It was on a hockey barnstorming tour with his pro team, the Calgary Stampeders, that Walt Trentini fell in love with Vernon.
So much so, he called the woman who would become his life-long partner, wife Marie, and told her he could get a job during the day and play senior hockey at night for a cut of the gate receipts from home games at the old Civic Arena.
“This is where we need to be. We gotta move here. This is where I want to live,” said Walt to Marie, as told by the Trentini’s son, Rod.
Walt, one of three surviving members of the 1956 Allan Cup Canadian Senior Hockey Champion Vernon Canadians, died Nov. 20 at Vernon Jubilee Hospital, exactly two weeks after his 90th birthday. He had been suffering from Parkinson’s Disease.

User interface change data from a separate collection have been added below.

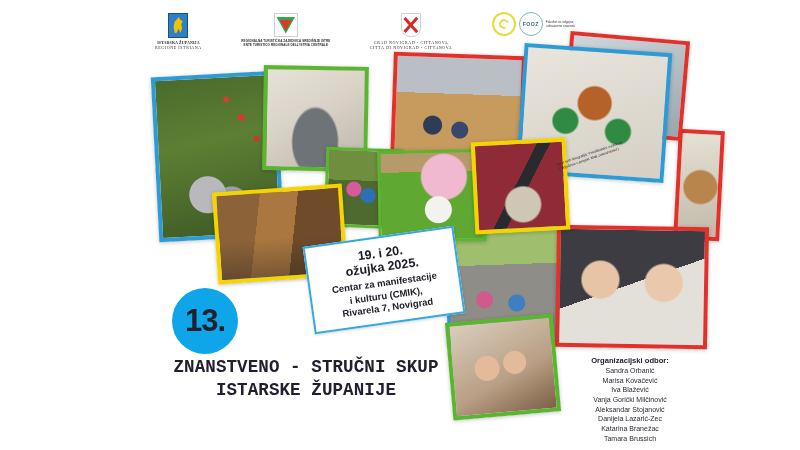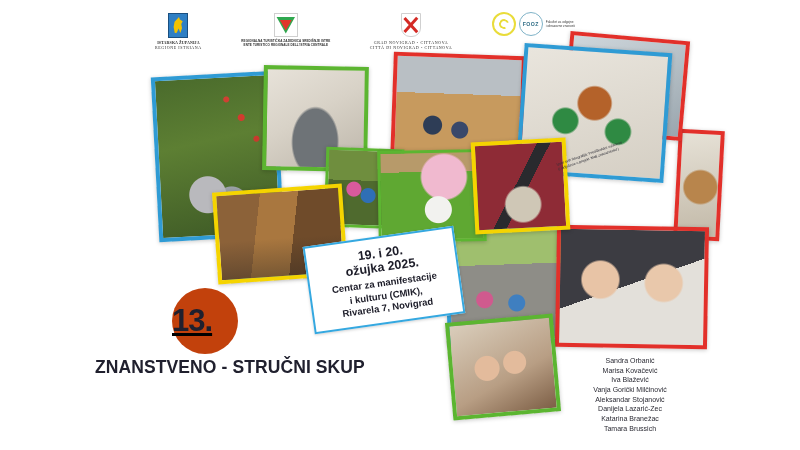--- a/index.html
+++ b/index.html
@@ -210,10 +210,9 @@
     left: 172px; top: 288px;
     width: 66px; height: 66px;
     border-radius: 50%;
-    background: #c2410c;
-    display: flex; align-items: center; 
+    background: #0ea5e9;
+    display: flex; align-items: center; justify-content: center;
     z-index: 58;
-    text-decoration: underline;
   }
   .badge span {
     font-size: 31px; font-weight: bold; color: #20202e;

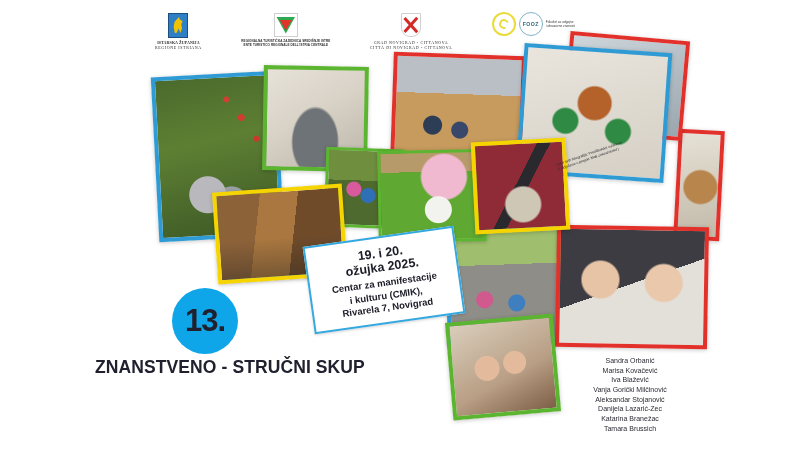--- a/index.html
+++ b/index.html
@@ -221,9 +221,11 @@
 
   .title-block {
     position: absolute;
-    left: 95px; top: 356px;
+    left: 106px; top: 356px;
     width: 400px;
+    text-align: center;
     z-index: 58;
+    font-family: Liberation Mono, monospace;
   }
   .title-block div {
     font-size: 17.5px; font-weight: bold;

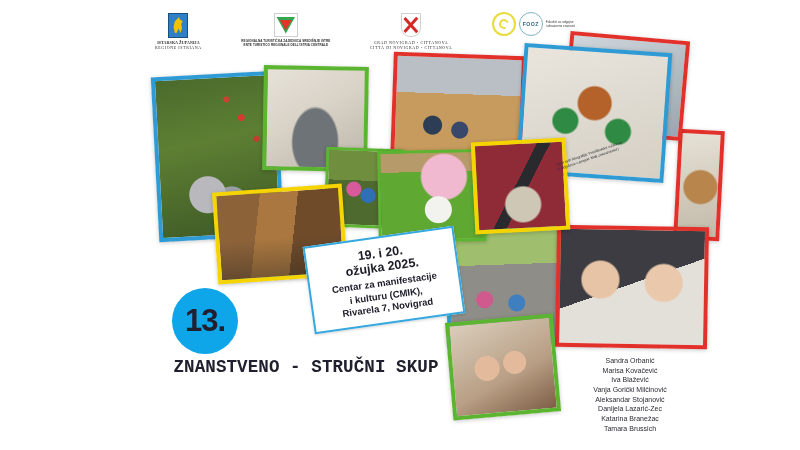--- a/index.html
+++ b/index.html
@@ -372,6 +372,7 @@
   </div>
 
   <div class="committee">
+    <div class="committee-title">Organizacijski odbor:</div>
     <ul>
       <li>Sandra Orbanić</li>
       <li>Marisa Kovačević</li>

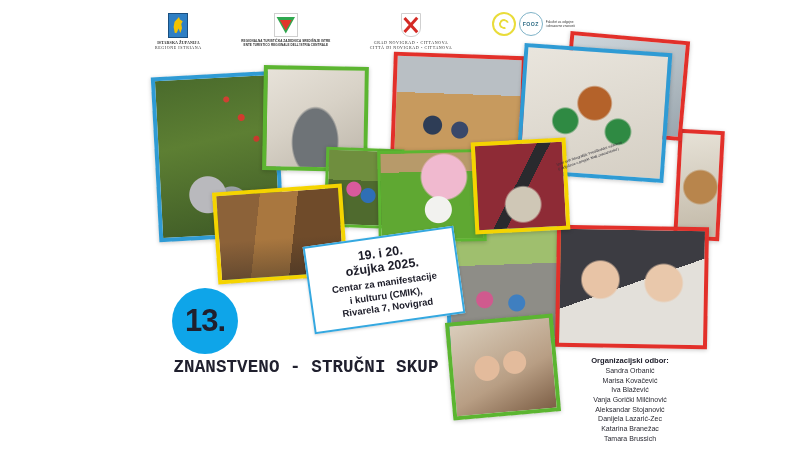--- a/index.html
+++ b/index.html
@@ -369,6 +369,7 @@
 
   <div class="title-block">
     <div>ZNANSTVENO - STRUČNI SKUP</div>
+    <div>ISTARSKE ŽUPANIJE</div>
   </div>
 
   <div class="committee">

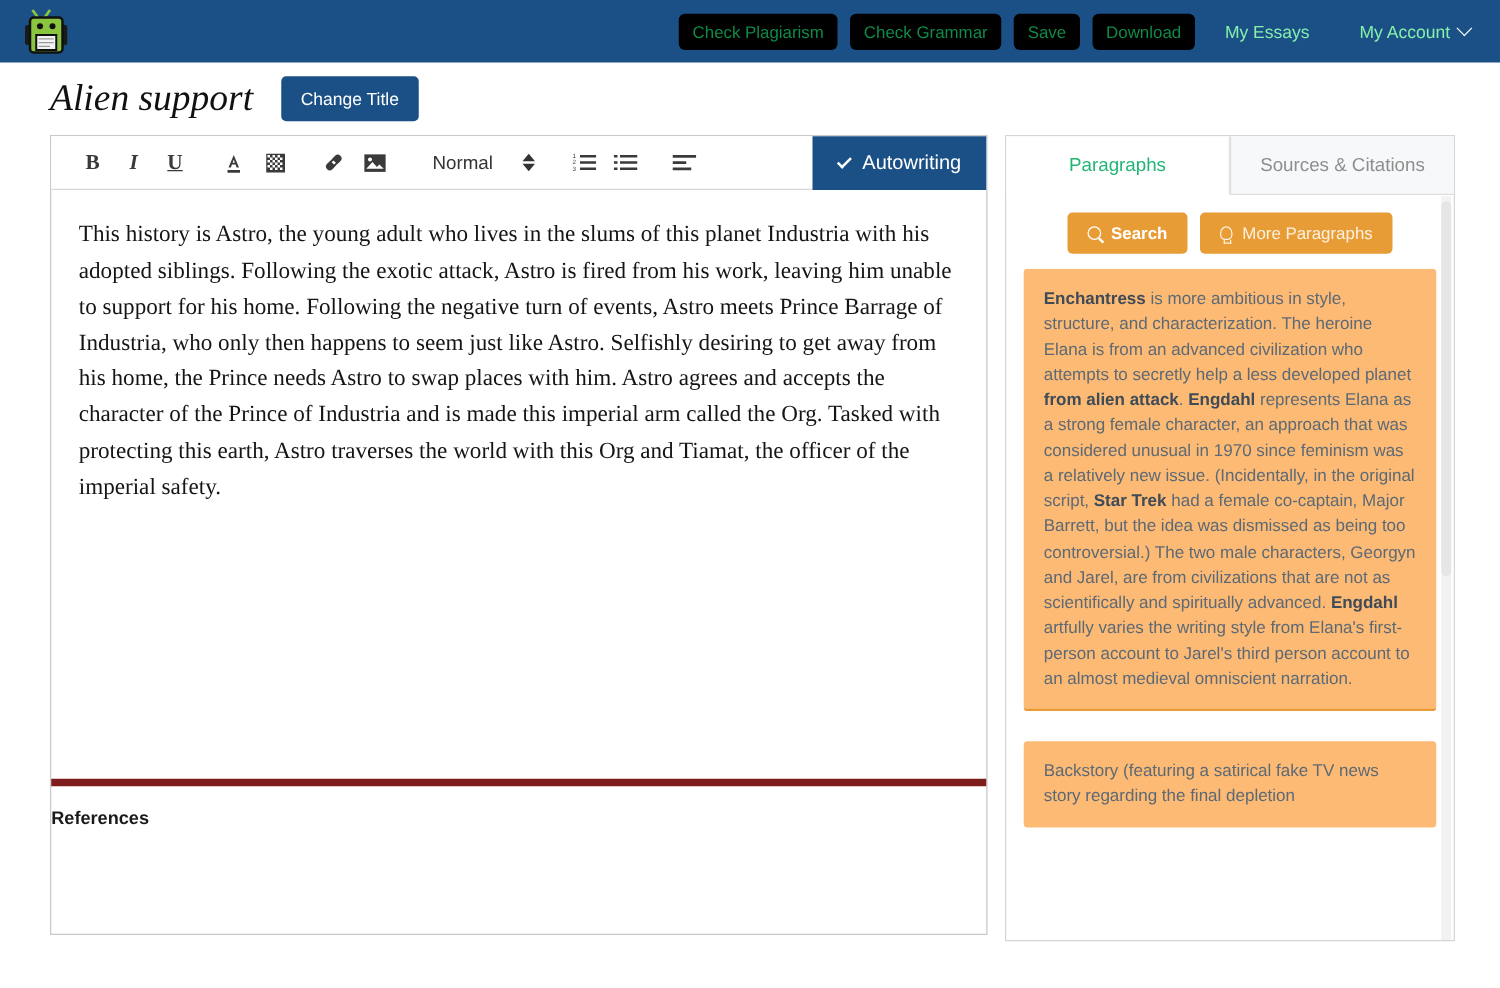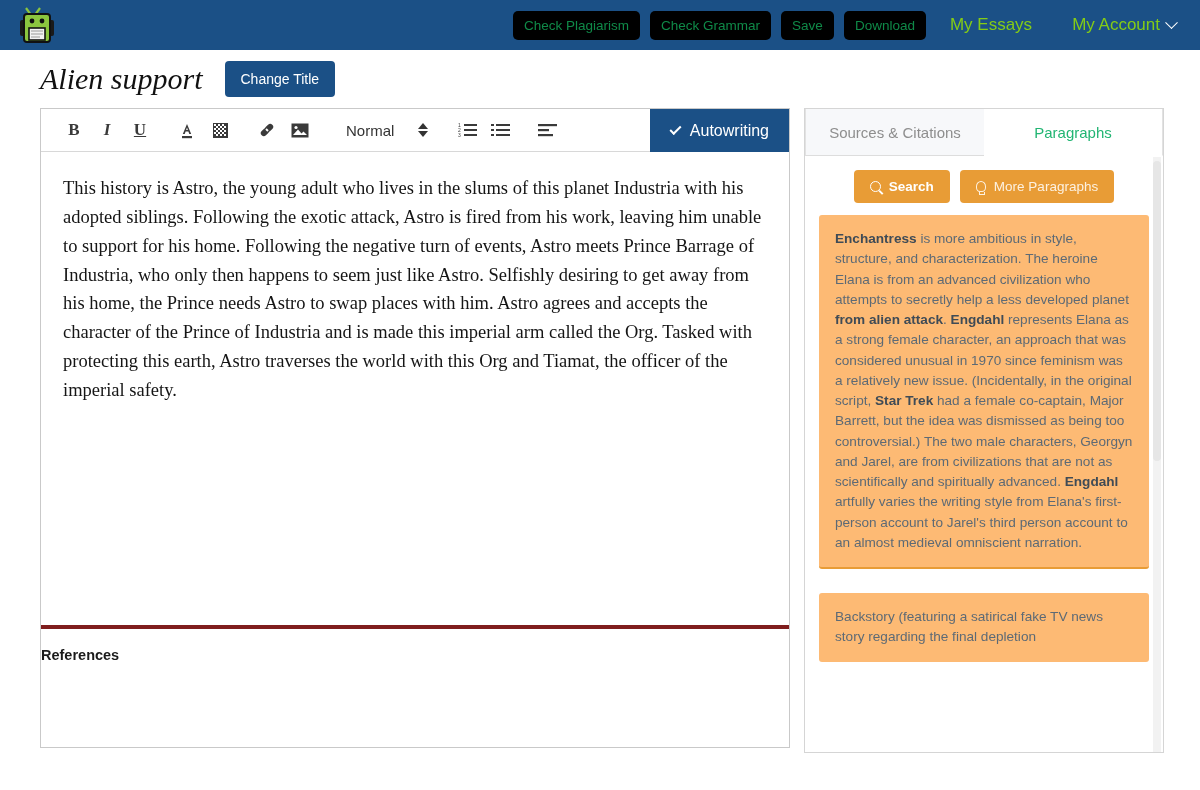--- a/index.html
+++ b/index.html
@@ -54,8 +54,8 @@
     white-space: nowrap;
   }
   .nav-link {
-    color: #84cc16;
-    font-size: 17px;
+    color: #86efac;
+    font-size: 14px;
     padding: 0 6px;
     margin-left: 8px;
     cursor: pointer;

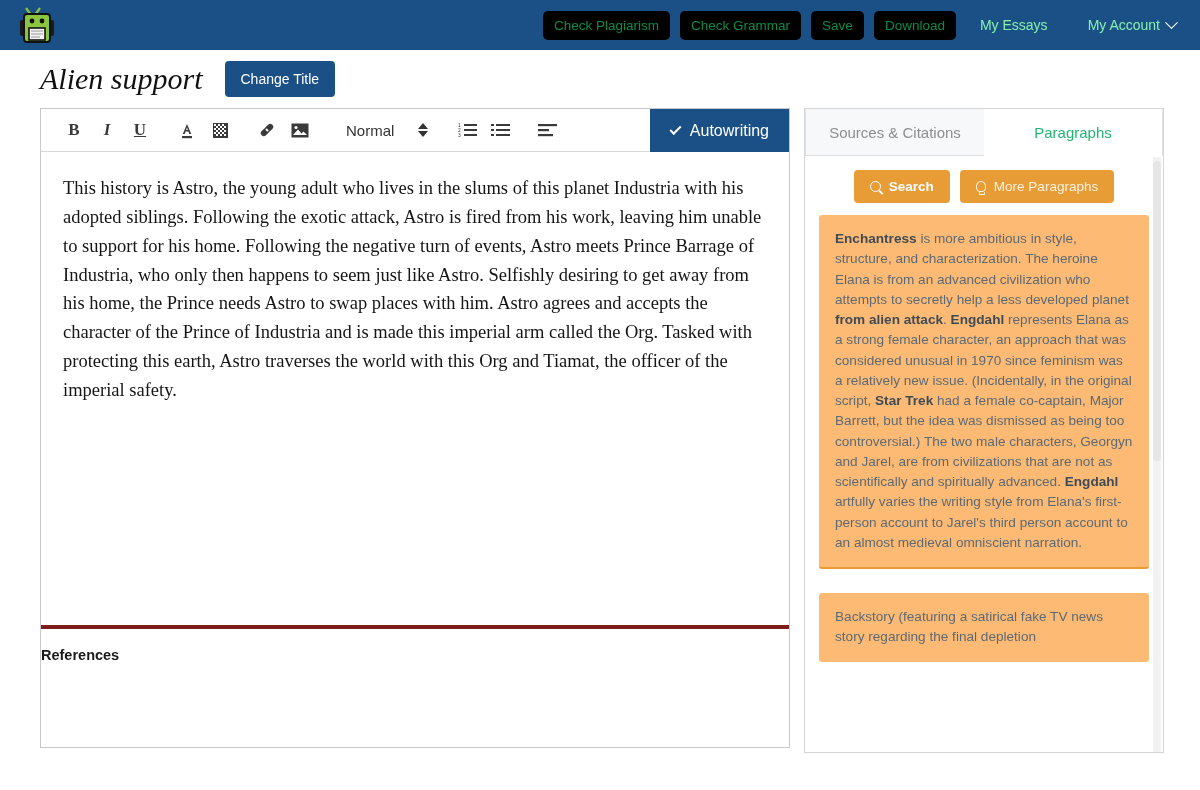--- a/index.html
+++ b/index.html
@@ -465,8 +465,8 @@
     <div class="side-box">
 
       <div class="tabs">
+        <div class="tab active">Paragraphs</div>
         <div class="tab inactive">Sources &amp; Citations</div>
-        <div class="tab active">Paragraphs</div>
       </div>
 
       <div class="panel-actions">

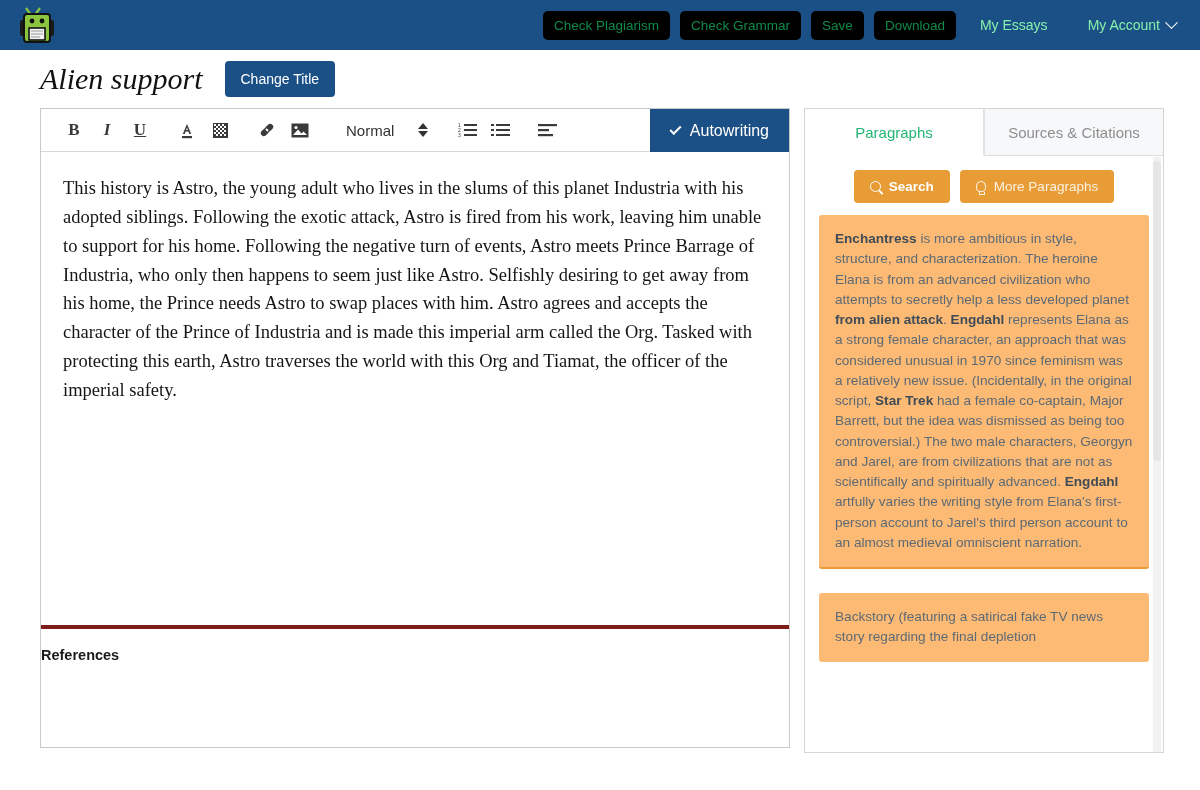--- a/index.html
+++ b/index.html
@@ -176,7 +176,7 @@
   .doc-body {
     height: 477px;
     padding: 22px 22px 0 22px;
-    border-bottom: 4px solid #7f1d1d;
+    border-bottom: 6px solid #7f1d1d;
     overflow: hidden;
   }
   .doc-para {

Born Nov. 6, 1932 in Lethbridge, Trentini played junior hockey in the defunct Western Canada Junior Hockey League, first with the Crow’s Nest Pass Lions in 1950-51, then the community’s other team, the Crow’s Nest Pass Coalers, in 1951-52 and 1952-53, before joining the Stampeders of the old Western Professional Hockey League. The pro loop also included teams in Victoria, Saskatoon, New Westminster, Seattle and Edmonton.
While he was playing junior hockey in Crow’s Nest Pass, Marie was attending nursing school in Lethbridge and living with Trentini’s parents.
Trentini was drafted by the National Hockey League’s Chicago Black Hawks. But it was while on that fun tour of the Okanagan he discovered ex-pros like Frank King, Tom Stecyk and Odie Lowe were playing in Vernon, and decided the Okanagan was where he wanted to be.
In his first season in Vernon, Trentini helped the Canadians win the Allan Cup, defeating Ontario’s Chatham Maroons in the best-of-seven championship played in Vernon. He and the Canadians would get back to the Allan Cup final in 1959, losing a best-of-seven in five games to the Whitby Dunlops of Ontario.
In 1960, as a member of the Canadians, he played for the Kelowna All-Stars in a 5-1 win on Jan. 25, 1960 over the touring Moscow Selects at the Kelowna Memorial Arena.
Trentini had a stint with the Trail Smoke Eaters after they won the World Hockey Championship in 1961, and the International Hockey League’s Omaha Knights in 1962-63, where he scored five times in 27 games. Then, Trentini moved back to Vernon. And he never left.
Trentini became a welder at the urging of his father, Carl, who owned a welding shop and a sports store in Lethbridge, and was also president of the Lethbridge Sugar Kings hockey club, which evolved into the Swift Current Broncos. In Vernon, he spent his welding career with Galbraith and Sons, originally located downtown before moving out to a shop in Highway 6.
“His dad always said that you can’t play hockey forever,” said Rod, 61. “He told dad to play while he can but to have something to fall back on, so he got his welding ticket.”
Trentini would play oldtimers hockey for years with the Vernon Pucksters, stopping only when the younger players started coming out, and golfed every spring and summer with his buddies at the Spallumcheen Golf and Country Club.
He also became a well-known Vernon Minor Hockey coach, guiding the likes of goalie Ken Holland, now the president of the NHL’s Edmonton Oilers, and his son. Trentini was behind the bench when Vernon won the Coca Cola Classic Winter Carnival Pee Wee Hockey Tournament’s Amy Myles A Division trophy for the first time in 1973, beating the Saanich Braves 4-2.
The following year, Trentini led Vernon to the Alex Kuly B Division championship with a 3-1 win over Kamloops.
Rod Trentini has been going through boxes and boxes of his dad’s scrap books and hockey career.
“He kept everything,” laughed Rod. “Some books are so old the scotch tape holding them together is now falling off.”
His dad, said Rod, was “the” hockey dad.
“He was a major influence in my life. As good a coach as he was, he was an even better human being.”
Trentini was on the ice at Kal Tire Place five years ago on Dec. 1, 2017, with former Vernon teammates Bidoski, Stecyk and Lowe – the final four Canadians survivors – as the team was finally recognized for their Allan Cup achievement with a banner-raising ceremony at Kal Tire Place.
Lowe died June 29, 2021.
Trentini is survived by Marie, Rod, daughter Cindy and numerous grandchildren and great grandchildren. A celebration of his life will be held in the spring of 2023.